[Opening EXERCISE MATERIALS section]

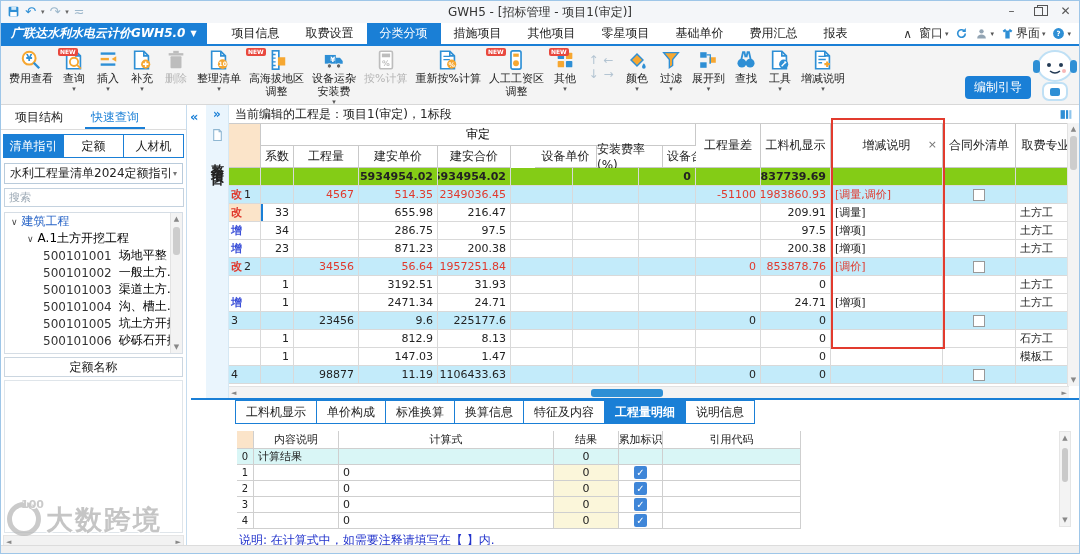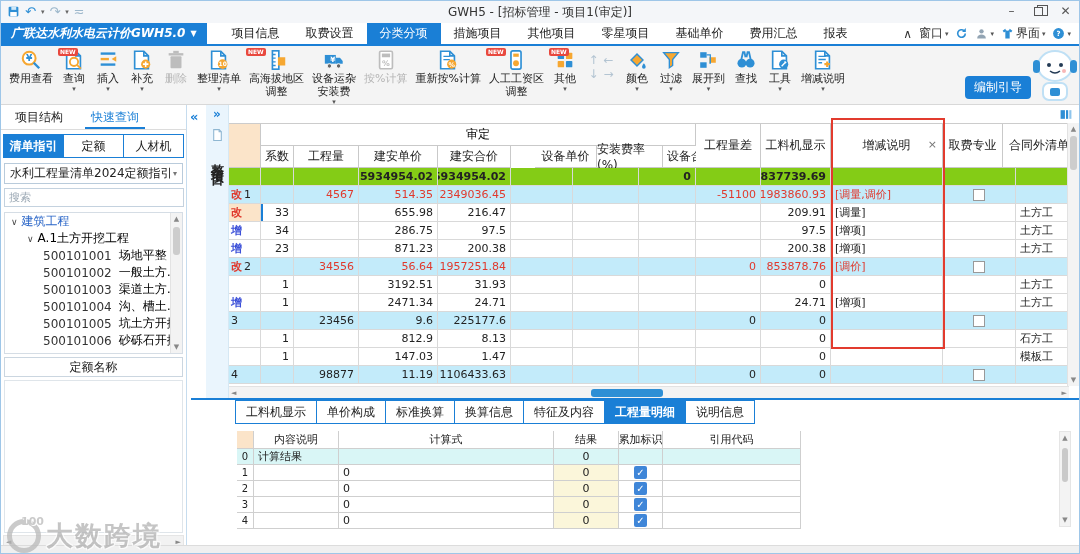--- a/index.html
+++ b/index.html
@@ -528,6 +528,7 @@
     <span class="strip-label">整个项目</span>
   </div>
 
+  <div class="infobar">当前编辑的工程是：项目1(审定)，1标段</div>
   <span class="layout-ico"><svg width="14" height="13" viewBox="0 0 24 24">
         <rect x="2" y="4" width="8" height="16" fill="#2e8fd5"></rect>
         <rect x="12" y="4" width="4" height="16" fill="#2e8fd5"></rect>

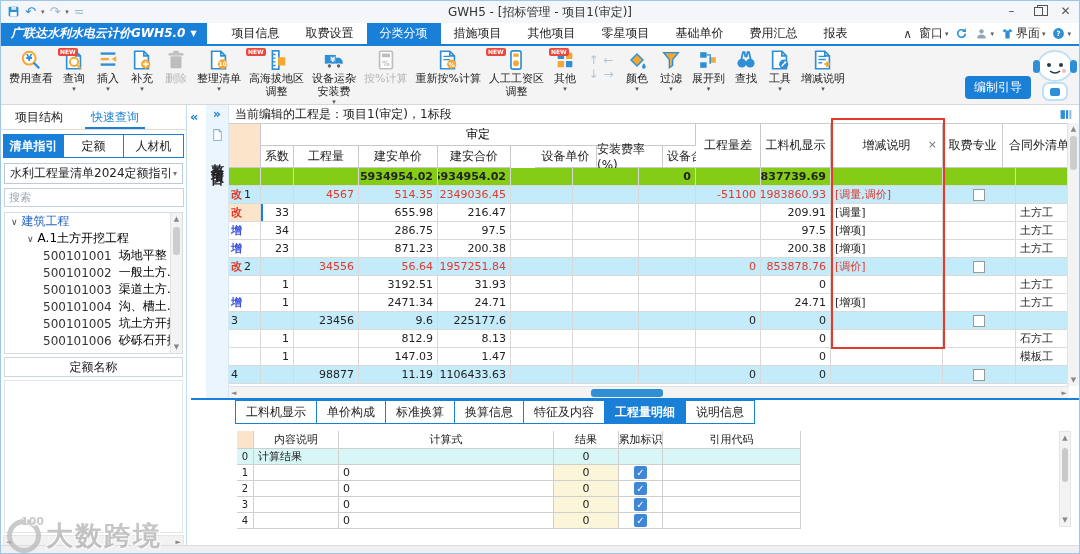--- a/index.html
+++ b/index.html
@@ -51,7 +51,7 @@
 .side-tab.active::after{content:"";position:absolute;left:8px;right:8px;bottom:0;height:2px;background:#1a7fd6;}
 .sub-tabs{display:flex;margin:4px 2px 0 2px;height:24px;}
 .sub-tab{flex:1;border:1px solid #1a7fd6;font-size:12px;display:flex;align-items:center;justify-content:center;color:#222;background:#fff;margin-left:-1px;}
-.sub-tab.active{background:#1a7fd6;color:#fff;font-weight:bold;margin-left:0;text-align:center;}
+.sub-tab.active{background:#1a7fd6;color:#fff;font-weight:normal;margin-left:0;text-align:center;}
 .side-dd{position:absolute;left:3px;right:3px;top:58px;height:21px;border:1px solid #b9cbdb;display:flex;align-items:center;font-size:12px;padding:0 5px;justify-content:space-between;color:#222;background:#fff;}
 .side-dd .car{font-size:8px;color:#777;}
 .side-search{position:absolute;left:3px;right:3px;top:83px;height:19px;border:1px solid #c4d2df;font-size:11px;padding:0 4px;color:#333;background:#fff;outline:none;width:180px;}

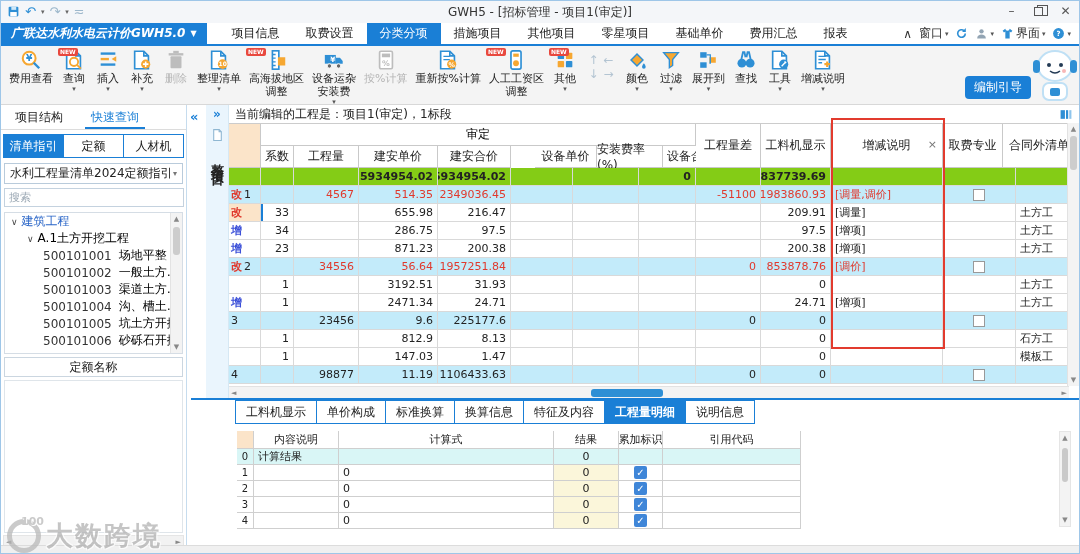--- a/index.html
+++ b/index.html
@@ -553,8 +553,8 @@
         <div class="hc mergecell" style="width: 65px;">工程量差</div>
         <div class="hc mergecell" style="width: 70px;">工料机显示</div>
         <div class="hc mergecell" style="width: 112px;">增减说明<div class="zjsm-x">×</div></div>
+        <div class="hc mergecell" style="width: 73px;">合同外清单</div>
         <div class="hc mergecell" style="width: 60px;">取费专业</div>
-        <div class="hc mergecell" style="width: 73px;">合同外清单</div>
       </div>
     <div>
         <div class="mrow total">

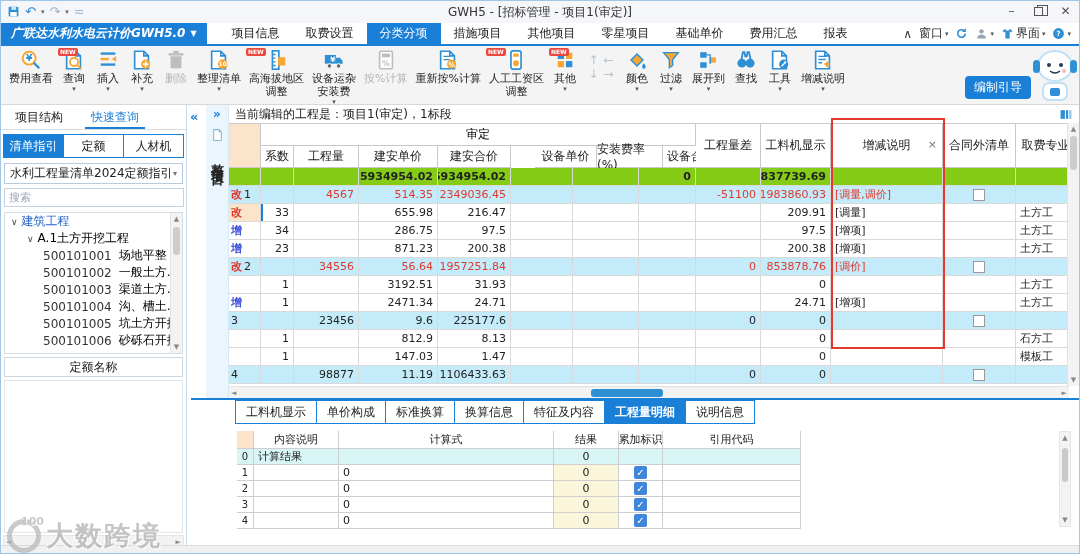--- a/index.html
+++ b/index.html
@@ -137,7 +137,7 @@
 .statusbar{position:absolute;left:0;right:0;bottom:0;height:8px;background:#f0f0f0;border-top:1px solid #dcdcdc;}
 
 
-.wm{position:absolute;left:6px;top:517px;display:flex;align-items:center;gap:5px;opacity:.75;z-index:9;pointer-events:none;}
+.wm{position:absolute;left:6px;top:501px;display:flex;align-items:flex-start;gap:5px;opacity:.75;z-index:9;pointer-events:none;}
 .wm-logo{width:34px;height:34px;border:5px solid #b9b9b9;border-radius:50%;position:relative;}
 .wm-logo::after{content:"100";position:absolute;top:-9px;left:9px;font-size:11px;font-weight:bold;color:#b9b9b9;background:transparent;text-shadow:1px 1px 0 #fff;}
 .wm-text{font-size:27px;color:#b2b2b2;font-weight:bold;letter-spacing:2px;text-shadow:1px 1px 0 #fff,-1px -1px 0 #fff,1px -1px 0 #fff,-1px 1px 0 #fff;}

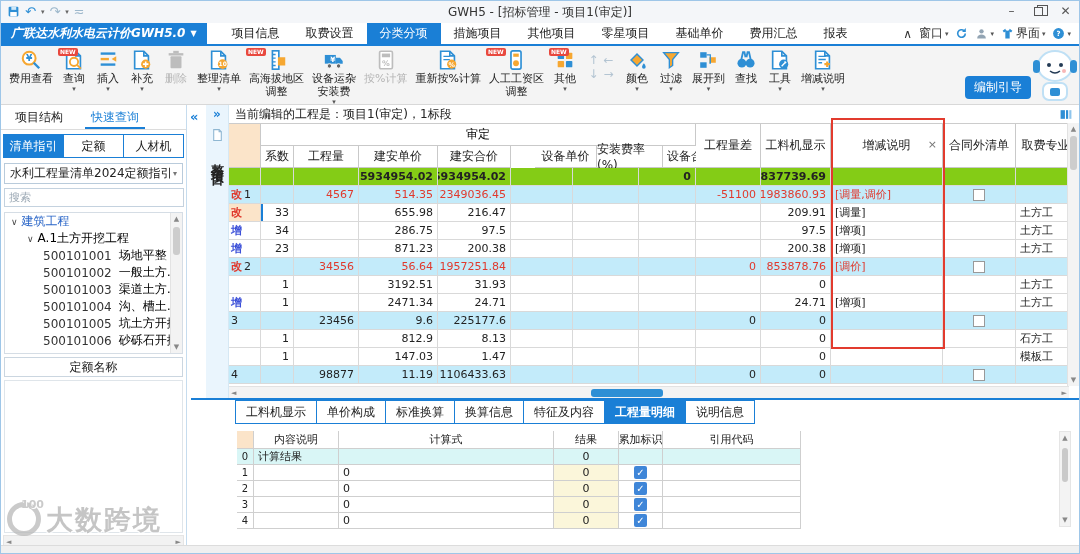--- a/index.html
+++ b/index.html
@@ -846,6 +846,7 @@
         </div>
       </div>
   </div>
+  <div class="bnote">说明: 在计算式中，如需要注释请填写在【 】内.</div>
   <div class="bvscroll">
       <span class="ua">▲</span>
       <div class="thumb"></div>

[Closing EXERCISE MATERIALS section]

:: WHAT IS NEEDED ::
I would like the data copied exactly as it stands, with no pictures included.

:: EXERCISE OUTPUT ::
--- a/index.html
+++ b/index.html
@@ -528,6 +528,7 @@
     <span class="strip-label">整个项目</span>
   </div>
 
+  <div class="infobar">当前编辑的工程是：项目1(审定)，1标段</div>
   <span class="layout-ico"><svg width="14" height="13" viewBox="0 0 24 24">
         <rect x="2" y="4" width="8" height="16" fill="#2e8fd5"></rect>
         <rect x="12" y="4" width="4" height="16" fill="#2e8fd5"></rect>

--- a/index.html
+++ b/index.html
@@ -51,7 +51,7 @@
 .side-tab.active::after{content:"";position:absolute;left:8px;right:8px;bottom:0;height:2px;background:#1a7fd6;}
 .sub-tabs{display:flex;margin:4px 2px 0 2px;height:24px;}
 .sub-tab{flex:1;border:1px solid #1a7fd6;font-size:12px;display:flex;align-items:center;justify-content:center;color:#222;background:#fff;margin-left:-1px;}
-.sub-tab.active{background:#1a7fd6;color:#fff;font-weight:bold;margin-left:0;text-align:center;}
+.sub-tab.active{background:#1a7fd6;color:#fff;font-weight:normal;margin-left:0;text-align:center;}
 .side-dd{position:absolute;left:3px;right:3px;top:58px;height:21px;border:1px solid #b9cbdb;display:flex;align-items:center;font-size:12px;padding:0 5px;justify-content:space-between;color:#222;background:#fff;}
 .side-dd .car{font-size:8px;color:#777;}
 .side-search{position:absolute;left:3px;right:3px;top:83px;height:19px;border:1px solid #c4d2df;font-size:11px;padding:0 4px;color:#333;background:#fff;outline:none;width:180px;}

--- a/index.html
+++ b/index.html
@@ -553,8 +553,8 @@
         <div class="hc mergecell" style="width: 65px;">工程量差</div>
         <div class="hc mergecell" style="width: 70px;">工料机显示</div>
         <div class="hc mergecell" style="width: 112px;">增减说明<div class="zjsm-x">×</div></div>
+        <div class="hc mergecell" style="width: 73px;">合同外清单</div>
         <div class="hc mergecell" style="width: 60px;">取费专业</div>
-        <div class="hc mergecell" style="width: 73px;">合同外清单</div>
       </div>
     <div>
         <div class="mrow total">

--- a/index.html
+++ b/index.html
@@ -137,7 +137,7 @@
 .statusbar{position:absolute;left:0;right:0;bottom:0;height:8px;background:#f0f0f0;border-top:1px solid #dcdcdc;}
 
 
-.wm{position:absolute;left:6px;top:517px;display:flex;align-items:center;gap:5px;opacity:.75;z-index:9;pointer-events:none;}
+.wm{position:absolute;left:6px;top:501px;display:flex;align-items:flex-start;gap:5px;opacity:.75;z-index:9;pointer-events:none;}
 .wm-logo{width:34px;height:34px;border:5px solid #b9b9b9;border-radius:50%;position:relative;}
 .wm-logo::after{content:"100";position:absolute;top:-9px;left:9px;font-size:11px;font-weight:bold;color:#b9b9b9;background:transparent;text-shadow:1px 1px 0 #fff;}
 .wm-text{font-size:27px;color:#b2b2b2;font-weight:bold;letter-spacing:2px;text-shadow:1px 1px 0 #fff,-1px -1px 0 #fff,1px -1px 0 #fff,-1px 1px 0 #fff;}

--- a/index.html
+++ b/index.html
@@ -846,6 +846,7 @@
         </div>
       </div>
   </div>
+  <div class="bnote">说明: 在计算式中，如需要注释请填写在【 】内.</div>
   <div class="bvscroll">
       <span class="ua">▲</span>
       <div class="thumb"></div>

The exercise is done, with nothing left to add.